A portion of the disclosure of this patent document contains material which is subject to (copyright or mask work) protection. The (copyright or mask work) owner has no objection to the facsimile reproduction by anyone of the patent document or the patent disclosure, as it appears in the Patent and Trademark Office patent file or records, but otherwise reserves all (copyright or mask work) rights whatsoever.
This application claims the benefit of U.S. Patent Application No. 62/371,353 filed on Aug. 5, 2016; which is herein incorporated by reference in entirety.
The present invention relates generally to spring or elastic style launchers, such as bows and arrow style systems as well as sling shots.
Typical bows for the use of shooting arrows come in many shapes and sizes, as well as vary in design and shape, from a traditional recurve style that relies on the elastic deformation and spring properties of the upper and lower limbs. The string attached to the distal ends, when pulled in a rear direction, causes the two distal ends to draw together and results in an elastic deformation thus storing potential energy, whereupon release of the string allows the upper and lower limbs to snap back to an original configuration drawing the string forward rapidly. Thus, transferring the stored potential energy into kinetic forward energy which causes an arrow being attached to the string to be accelerated forward. An arrow resting at the central portion of the string is then launched forward at a rapid rate upon release of the string.
While the bow and arrow style system allows for extremely high repeatability and accuracy between shots, they also have numerous limitations. For example, the draw distance is greatly limited by the shaft length of the arrow. For the system to function properly, the arrow must be able to extend from the string to where the arrow rests in the handle portion of the bow at the fully drawn distance. As such the amount of potential energy which is allowed to be stored can be significantly limited. Further, these long shafts can be difficult or otherwise cumbersome to store and transport without bending the shafts
Sling shots or other sling-style launchers or shooters rely on a tensile spring action in conjunction with a pouch in order to accelerate and launch a typically smaller projectile. In such systems, the sling carrying the intended projectile is attached to a cradle using a linear style spring or resilient band system. In this way, as the sling is drawn back from the cradle, the resilient bands store potential energy similar to a bow and arrow, where, upon release, allows a conversion of potential energy to be converted into kinetic energy of the projectile and sling as the resilient bands draw back toward the cradle.
While slingshots allow for the removal of the shaft from the projectile, thus allowing for increasing the draw length, and associated power, they also have limitations which cause problems with accuracy and repeatability. Examples of some such limitations include the fact that the sling or pouch which carries the projectile can potentially envelop and interfere with the projectile upon release. Additionally, the geometry and holding positions of the sling and cradle upon draw is typically not as consistent between shots as a bow and arrow. As such, slingshots tend to be less accurate.

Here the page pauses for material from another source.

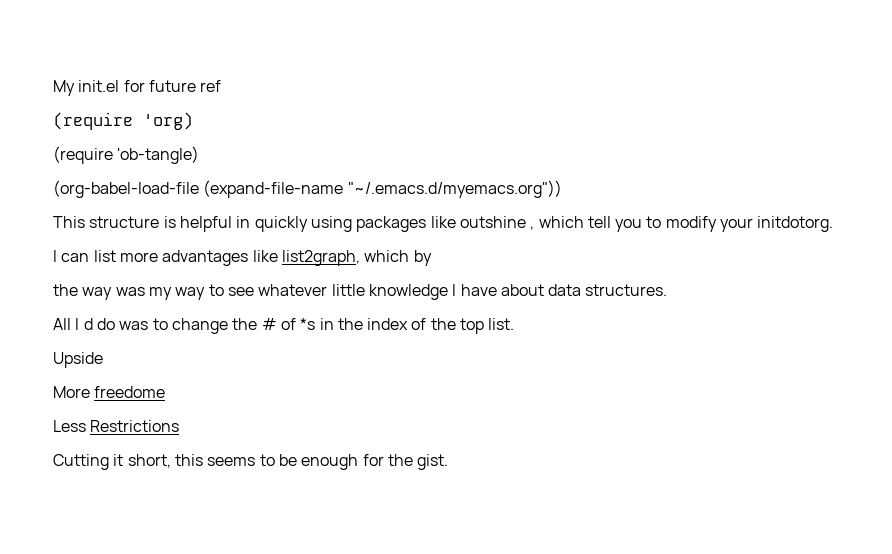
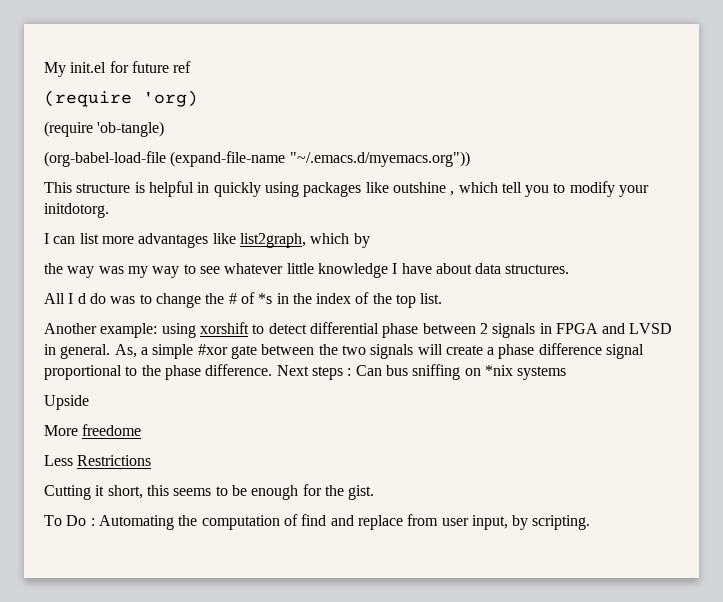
(515, 324) none -> [44,322,673,338] [44,343,645,359] [44,364,567,380] // Another example: using xorshift to detect differential phase between 2 signals in FPGA and LVSD in general. As, a simple #xor gate between the two signals will create a phase difference signal proportional to the phase difference. Next steps : Can bus sniffing on *nix systems
(449, 462) none -> [44,514,591,530] // To Do : Automating the computation of find and replace from user input, by scripting.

The present invention overcomes many of the disadvantages of the various systems of the prior art by providing a concentrated mass launcher similar in construction to a bow and arrow. Accordingly, a launcher reflective of various aspects of the present invention is disclosed herein which can include a handle and a cradle portion, the cradle portion having a first anterior wall and a second anterior wall, the first and second anterior walls being opposed to one another and being separated from one another to form a gap, the cradle portion being positioned above the handle. An upper resilient limb can also be provided which extends upwardly from the cradle portion, the upper resilient limb terminating at an upper distal end. Additionally, a lower resilient limb can be provided which extends downwardly from the handle, the lower resilient limb terminating at a lower distal end. a sling can then be provided between the upper and lower resilient limbs utilizing a first string extending from the upper distal end of the upper resilient limb toward the cradle portion, the first string connecting to an upper portion of the sling, and a second string extending from the lower distal end of the lower resilient limb toward the cradle portion, the second string connecting to a lower portion of the sling.
In addition to the first and second strings, a first resilient member can be provided which is connected at a first end to the sling about a perimeter edge, and being connected at a second end to the first anterior wall of the cradle portion as well as a second resilient member being connected at a first end to the sling about an opposing perimeter edge, and being connected at a second end to the second anterior wall of the cradle portion.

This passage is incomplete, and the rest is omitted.